Public Health expert: Sheffield can be ‘cautiously optimistic’ despite slower drop in Coronavirus cases

A public health expert has reassured Sheffield residents over the slower drop in COVID-19 infections in the city.

Sheffield’s rate is falling thanks to the outstanding progress with the vaccine rollout  – but at a slower rate than much of the country.

It is estimated that 150 per 1,000 people in Sheffield test positive for the virus each week.

The Yorkshire region’s cases were low over Christmas due to avoiding the so-called ‘Kent variant’ which is more lethal than the original virus. However the variant has since become the U.K’s dominant strain.

Andrew Lee,46, Consultant for communicable diseases control in public health for Sheffield said that socio-economic factors are mainly to blame for the slower decline in the region.

Mr. Lee said: “There’s lots of people on jobs who can’t work from home, they’re going into work and getting infected there. Whereas down South more people are working from home.

Asked about the vaccine rollout he once again compared the South to Yorkshire. He noted that while Sheffield’s rollout is proceeding at a good pace , the number of people with long term health conditions is greater than in London. This has prevented the rollout extending to those aged under 50.

However, he struck an optimistic note when asked about progress on the governments roadmap for ending lockdown, seeing the timetable as ‘realistic’.

Caution was urged though and Mr. Lee said : “We can’t let our guard down, if we give this B1.1.7 (Kent) variant half a chance it will spread quickly”. He also stressed the importance of continuing to wear a mask and follow social distancing guidelines as we continue to drive infection rates downwards.

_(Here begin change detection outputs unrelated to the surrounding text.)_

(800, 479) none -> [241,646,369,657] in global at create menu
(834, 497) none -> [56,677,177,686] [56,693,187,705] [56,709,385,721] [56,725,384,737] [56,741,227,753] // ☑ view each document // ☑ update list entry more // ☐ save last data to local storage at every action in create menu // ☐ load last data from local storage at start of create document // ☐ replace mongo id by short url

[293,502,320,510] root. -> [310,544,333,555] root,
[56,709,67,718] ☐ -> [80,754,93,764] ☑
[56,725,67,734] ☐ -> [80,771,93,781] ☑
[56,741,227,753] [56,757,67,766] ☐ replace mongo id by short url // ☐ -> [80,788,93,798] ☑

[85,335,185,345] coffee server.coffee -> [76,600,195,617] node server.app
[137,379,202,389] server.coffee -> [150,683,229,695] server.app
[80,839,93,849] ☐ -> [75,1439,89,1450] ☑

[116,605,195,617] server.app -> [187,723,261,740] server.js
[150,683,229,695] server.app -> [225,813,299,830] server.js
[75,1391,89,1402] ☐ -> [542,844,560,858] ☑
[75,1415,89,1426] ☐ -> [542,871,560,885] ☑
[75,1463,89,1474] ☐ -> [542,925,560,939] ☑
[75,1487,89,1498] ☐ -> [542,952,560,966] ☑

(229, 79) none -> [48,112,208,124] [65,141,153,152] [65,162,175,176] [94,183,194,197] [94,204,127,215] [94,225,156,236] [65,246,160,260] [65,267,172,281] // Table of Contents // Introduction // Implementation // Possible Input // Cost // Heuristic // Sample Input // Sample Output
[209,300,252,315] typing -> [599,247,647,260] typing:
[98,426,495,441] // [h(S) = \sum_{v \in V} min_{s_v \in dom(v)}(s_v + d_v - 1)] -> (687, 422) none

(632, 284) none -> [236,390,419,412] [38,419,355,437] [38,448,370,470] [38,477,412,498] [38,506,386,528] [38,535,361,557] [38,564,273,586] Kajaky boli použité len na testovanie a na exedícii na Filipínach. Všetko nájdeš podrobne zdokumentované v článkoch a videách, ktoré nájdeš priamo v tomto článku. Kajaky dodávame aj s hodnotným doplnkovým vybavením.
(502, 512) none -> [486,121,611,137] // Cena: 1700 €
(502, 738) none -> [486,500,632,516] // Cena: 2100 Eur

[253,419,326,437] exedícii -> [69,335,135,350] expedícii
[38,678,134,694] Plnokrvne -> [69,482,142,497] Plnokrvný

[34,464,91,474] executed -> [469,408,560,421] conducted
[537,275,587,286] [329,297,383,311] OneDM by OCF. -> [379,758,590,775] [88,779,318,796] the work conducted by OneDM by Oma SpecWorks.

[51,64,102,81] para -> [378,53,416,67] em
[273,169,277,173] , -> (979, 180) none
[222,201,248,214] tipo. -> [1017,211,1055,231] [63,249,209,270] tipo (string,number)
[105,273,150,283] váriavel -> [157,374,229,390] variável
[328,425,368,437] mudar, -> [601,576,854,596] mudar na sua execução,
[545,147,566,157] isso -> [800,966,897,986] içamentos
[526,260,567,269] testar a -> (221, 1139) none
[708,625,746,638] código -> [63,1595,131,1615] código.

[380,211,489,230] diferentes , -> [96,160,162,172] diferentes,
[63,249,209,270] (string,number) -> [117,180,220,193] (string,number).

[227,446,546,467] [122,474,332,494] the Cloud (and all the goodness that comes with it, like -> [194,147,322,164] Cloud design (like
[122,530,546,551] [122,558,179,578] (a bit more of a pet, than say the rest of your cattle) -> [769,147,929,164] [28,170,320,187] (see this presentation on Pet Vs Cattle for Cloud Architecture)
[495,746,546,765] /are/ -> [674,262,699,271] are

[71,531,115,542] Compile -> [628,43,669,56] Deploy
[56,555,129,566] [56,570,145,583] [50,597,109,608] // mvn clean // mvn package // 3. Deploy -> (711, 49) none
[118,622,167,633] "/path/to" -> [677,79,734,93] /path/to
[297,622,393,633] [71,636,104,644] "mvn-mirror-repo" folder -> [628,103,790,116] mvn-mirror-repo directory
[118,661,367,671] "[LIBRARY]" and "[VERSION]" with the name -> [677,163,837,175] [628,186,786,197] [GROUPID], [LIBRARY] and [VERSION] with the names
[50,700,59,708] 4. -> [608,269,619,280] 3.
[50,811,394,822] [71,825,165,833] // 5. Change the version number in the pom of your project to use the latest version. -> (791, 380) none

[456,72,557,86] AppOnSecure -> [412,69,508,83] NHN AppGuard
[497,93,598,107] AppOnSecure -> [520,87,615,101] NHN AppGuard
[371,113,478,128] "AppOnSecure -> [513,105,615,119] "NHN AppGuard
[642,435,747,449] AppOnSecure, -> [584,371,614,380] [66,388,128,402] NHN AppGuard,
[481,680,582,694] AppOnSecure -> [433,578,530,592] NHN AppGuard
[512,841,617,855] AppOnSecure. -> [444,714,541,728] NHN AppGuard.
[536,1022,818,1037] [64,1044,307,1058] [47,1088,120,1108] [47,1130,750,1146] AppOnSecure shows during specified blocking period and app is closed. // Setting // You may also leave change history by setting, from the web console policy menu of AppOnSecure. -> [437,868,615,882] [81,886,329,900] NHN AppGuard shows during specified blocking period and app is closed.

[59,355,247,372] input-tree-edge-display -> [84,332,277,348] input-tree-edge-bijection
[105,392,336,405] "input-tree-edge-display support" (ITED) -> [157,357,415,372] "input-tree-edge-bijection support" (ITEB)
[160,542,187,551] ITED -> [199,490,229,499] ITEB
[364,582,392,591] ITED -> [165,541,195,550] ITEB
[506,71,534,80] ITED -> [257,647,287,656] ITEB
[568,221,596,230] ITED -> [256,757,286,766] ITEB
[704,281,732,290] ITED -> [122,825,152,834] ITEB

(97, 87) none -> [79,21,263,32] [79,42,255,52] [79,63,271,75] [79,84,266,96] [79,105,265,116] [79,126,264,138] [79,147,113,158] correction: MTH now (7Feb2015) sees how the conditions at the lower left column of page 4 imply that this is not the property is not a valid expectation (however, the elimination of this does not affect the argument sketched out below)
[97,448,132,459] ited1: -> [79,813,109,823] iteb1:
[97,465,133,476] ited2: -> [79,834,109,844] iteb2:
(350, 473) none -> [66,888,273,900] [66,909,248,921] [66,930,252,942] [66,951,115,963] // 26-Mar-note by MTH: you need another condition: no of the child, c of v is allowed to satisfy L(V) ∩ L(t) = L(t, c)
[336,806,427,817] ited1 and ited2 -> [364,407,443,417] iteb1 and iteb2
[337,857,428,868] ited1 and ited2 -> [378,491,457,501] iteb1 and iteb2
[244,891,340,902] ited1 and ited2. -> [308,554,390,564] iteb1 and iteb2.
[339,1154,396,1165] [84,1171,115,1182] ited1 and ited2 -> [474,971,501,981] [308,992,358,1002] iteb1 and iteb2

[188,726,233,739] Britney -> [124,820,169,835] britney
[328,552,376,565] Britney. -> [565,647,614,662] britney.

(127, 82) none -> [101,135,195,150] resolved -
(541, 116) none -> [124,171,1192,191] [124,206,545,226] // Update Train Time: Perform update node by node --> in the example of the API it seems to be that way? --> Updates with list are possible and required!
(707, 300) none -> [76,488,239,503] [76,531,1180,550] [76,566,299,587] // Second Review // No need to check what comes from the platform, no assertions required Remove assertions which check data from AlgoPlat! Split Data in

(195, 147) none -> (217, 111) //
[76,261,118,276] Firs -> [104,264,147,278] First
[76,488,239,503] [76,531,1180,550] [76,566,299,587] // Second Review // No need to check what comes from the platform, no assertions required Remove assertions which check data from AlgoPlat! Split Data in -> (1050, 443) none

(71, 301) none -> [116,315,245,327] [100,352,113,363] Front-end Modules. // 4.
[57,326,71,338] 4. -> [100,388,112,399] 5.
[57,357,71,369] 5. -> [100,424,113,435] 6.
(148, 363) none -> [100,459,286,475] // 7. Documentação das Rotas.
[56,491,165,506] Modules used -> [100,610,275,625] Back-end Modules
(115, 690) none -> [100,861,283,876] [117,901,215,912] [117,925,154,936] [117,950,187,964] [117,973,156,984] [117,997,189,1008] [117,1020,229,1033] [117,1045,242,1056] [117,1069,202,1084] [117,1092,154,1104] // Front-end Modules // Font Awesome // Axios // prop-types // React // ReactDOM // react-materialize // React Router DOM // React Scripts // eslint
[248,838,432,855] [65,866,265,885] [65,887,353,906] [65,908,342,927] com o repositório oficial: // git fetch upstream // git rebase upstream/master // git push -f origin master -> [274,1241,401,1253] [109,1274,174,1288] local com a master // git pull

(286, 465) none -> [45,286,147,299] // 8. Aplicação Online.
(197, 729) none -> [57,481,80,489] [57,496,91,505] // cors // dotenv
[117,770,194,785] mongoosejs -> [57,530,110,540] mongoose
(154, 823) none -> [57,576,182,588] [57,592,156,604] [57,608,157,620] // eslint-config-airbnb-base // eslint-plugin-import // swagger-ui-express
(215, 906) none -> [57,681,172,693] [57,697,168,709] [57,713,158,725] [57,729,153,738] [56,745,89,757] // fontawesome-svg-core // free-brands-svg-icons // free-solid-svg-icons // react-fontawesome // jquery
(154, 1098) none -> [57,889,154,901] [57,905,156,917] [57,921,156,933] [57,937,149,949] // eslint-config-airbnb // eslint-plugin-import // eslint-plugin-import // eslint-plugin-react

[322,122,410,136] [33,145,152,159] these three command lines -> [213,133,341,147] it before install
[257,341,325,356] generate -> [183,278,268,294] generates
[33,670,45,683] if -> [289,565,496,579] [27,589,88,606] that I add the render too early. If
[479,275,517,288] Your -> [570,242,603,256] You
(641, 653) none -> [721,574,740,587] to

He  also stressed that measures may be brought back in future winters and ‘booster’ shots will possibly be needed to protect against new variants. He added: “We don’t know how long immunity will last, it may not be lifelong so we may need boosters”.

These annual Winter jabs would likely to be offered to the most elderly and vulnerable groups , much like the flu vaccines we’ve become accustomed to.